| DATA RECORDS |
• • • • •
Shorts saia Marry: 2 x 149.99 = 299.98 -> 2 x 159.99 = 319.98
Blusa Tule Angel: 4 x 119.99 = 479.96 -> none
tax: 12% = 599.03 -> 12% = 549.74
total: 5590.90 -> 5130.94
• • • • •
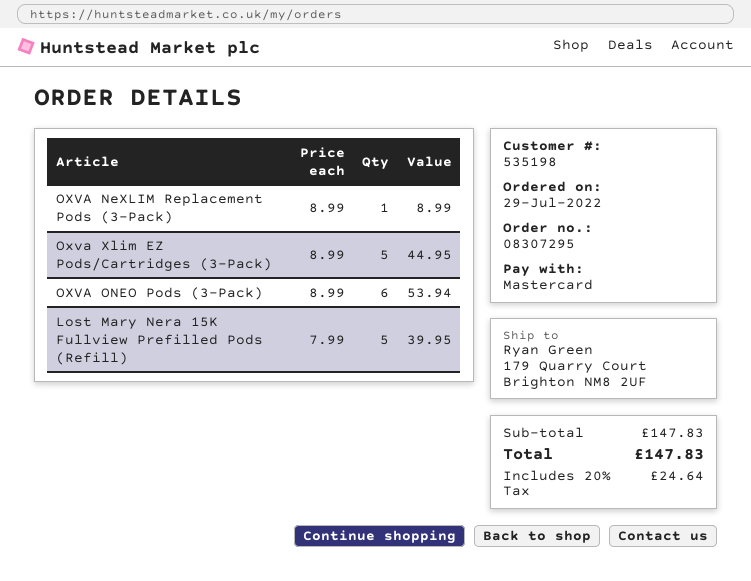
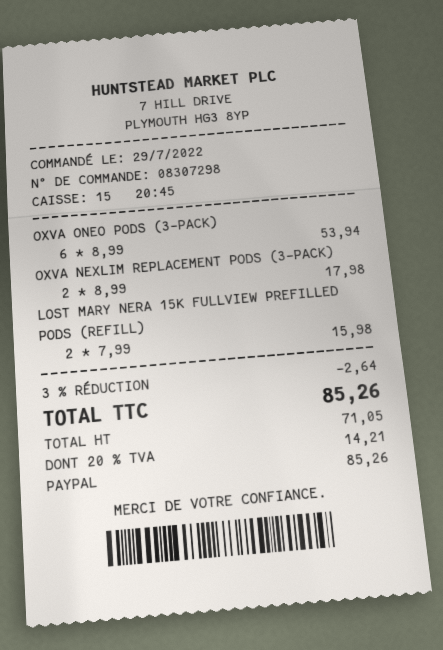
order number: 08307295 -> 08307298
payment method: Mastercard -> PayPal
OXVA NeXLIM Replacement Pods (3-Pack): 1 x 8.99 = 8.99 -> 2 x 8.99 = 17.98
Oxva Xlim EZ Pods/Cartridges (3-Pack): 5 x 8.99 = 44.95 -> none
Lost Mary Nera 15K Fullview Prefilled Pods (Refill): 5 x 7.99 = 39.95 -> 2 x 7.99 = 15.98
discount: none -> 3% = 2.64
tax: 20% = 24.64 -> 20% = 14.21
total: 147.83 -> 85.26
• • • • •
| PROBLEM TO SOLVE |
Wherever the string "Pods" appears in the data above, copy the line it sits in.

| THE COMPLETED TASK |
OXVA NeXLIM Replacement Pods (3-Pack): 1 x 8.99 = 8.99 -> 2 x 8.99 = 17.98
Oxva Xlim EZ Pods/Cartridges (3-Pack): 5 x 8.99 = 44.95 -> none
Lost Mary Nera 15K Fullview Prefilled Pods (Refill): 5 x 7.99 = 39.95 -> 2 x 7.99 = 15.98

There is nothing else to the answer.